■ Exercise input ■
>>>
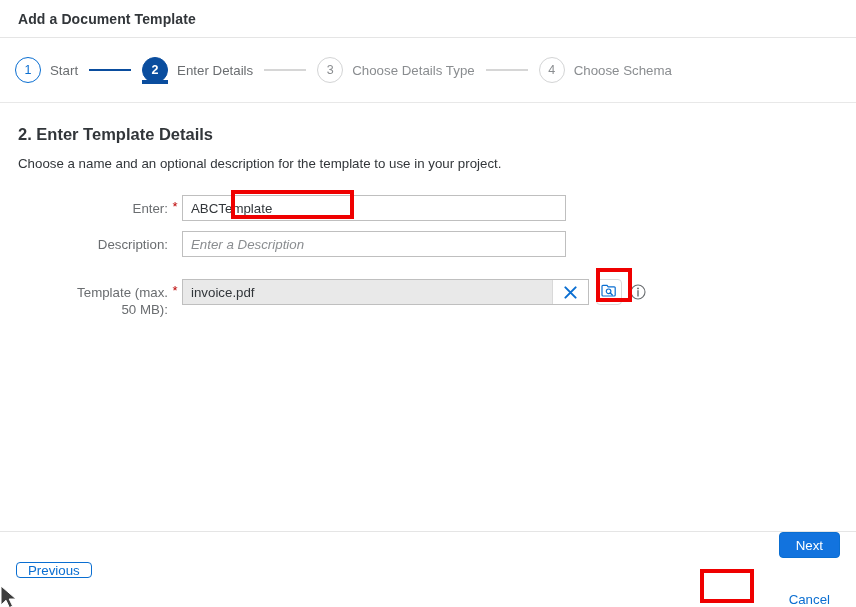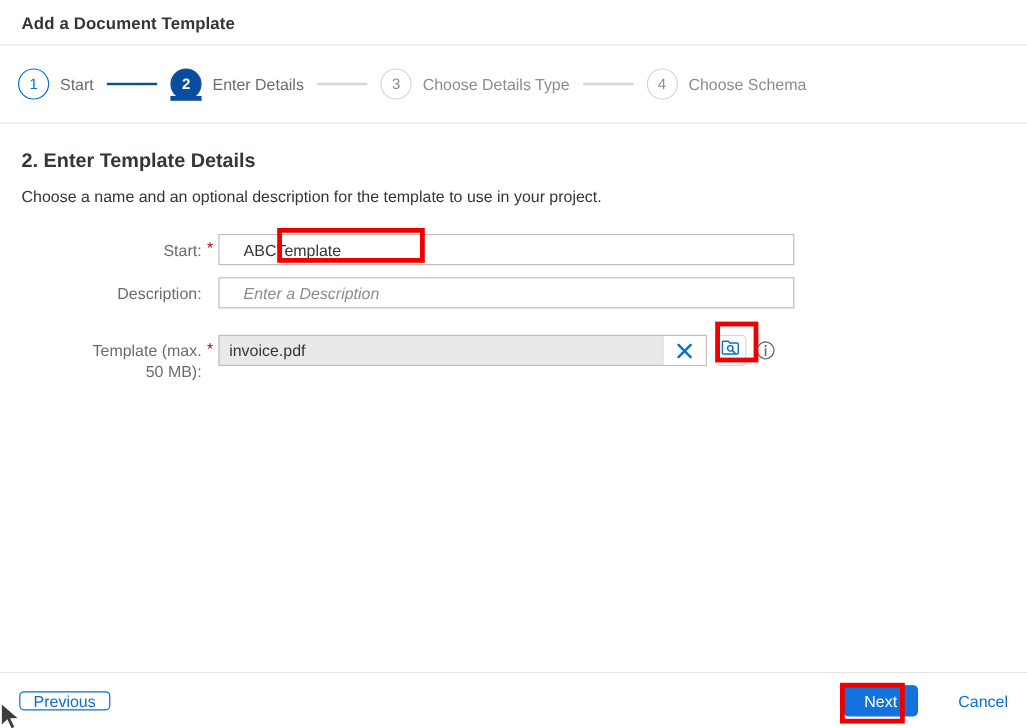--- a/index.html
+++ b/index.html
@@ -146,27 +146,27 @@
     flex: 0 0 14px;
     width: 14px;
     text-align: center;
     color: #bb0000;
     font-size: 13px;
     padding-top: 4px;
   }
   .field-wrap { position: relative; display: flex; align-items: center; }
 
   .text-input {
-    width: 480px;
+    width: 384px;
     height: 26px;
     border: 1px solid #bfbfbf;
     background: #ffffff;
     font-size: 13.3px;
     color: #32363a;
-    padding: 0 20px;
+    padding: 0 8px;
     font-family: "Liberation Sans", sans-serif;
     outline: none;
   }
   .text-input::placeholder { color: #8a8d90; font-style: italic; }
 
   
   .file-field {
     width: 407px;
     height: 26px;
     border: 1px solid #bfbfbf;
@@ -236,20 +236,21 @@
     border-radius: 4px;
     background: #ffffff;
     color: #0a6ed1;
   }
   .footer-right {
     margin-left: auto;
     display: flex;
     align-items: center;
     gap: 34px;
     position: relative;
+    flex-direction: column;
   }
   .btn-next {
     height: 26px;
     padding: 0 16px;
     border: 1px solid #0a6ed1;
     border-radius: 4px;
     background: #1273de;
     color: #ffffff;
   }
   .btn-cancel {
@@ -317,21 +318,21 @@
       <div class="step-label">Choose Schema</div>
     </div>
   </div>
 
   <div class="dlg-body">
 
     <div class="section-title">2. Enter Template Details</div>
     <div class="section-sub">Choose a name and an optional description for the template to use in your project.</div>
 
     <div class="form-row">
-      <div class="form-label">Start:</div>
+      <div class="form-label">Enter:</div>
       <div class="req-star">*</div>
       <div class="field-wrap">
         <input class="text-input" type="text" value="ABCTemplate" style="">
       </div>
     </div>
 
     <div class="form-row">
       <div class="form-label">Description:</div>
       <div class="req-star"></div>
       <div class="field-wrap">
<<<
Every line in the records that holds the word "width" should be copied into the answer.

     width: 14px;
-    width: 480px;
+    width: 384px;
     width: 407px;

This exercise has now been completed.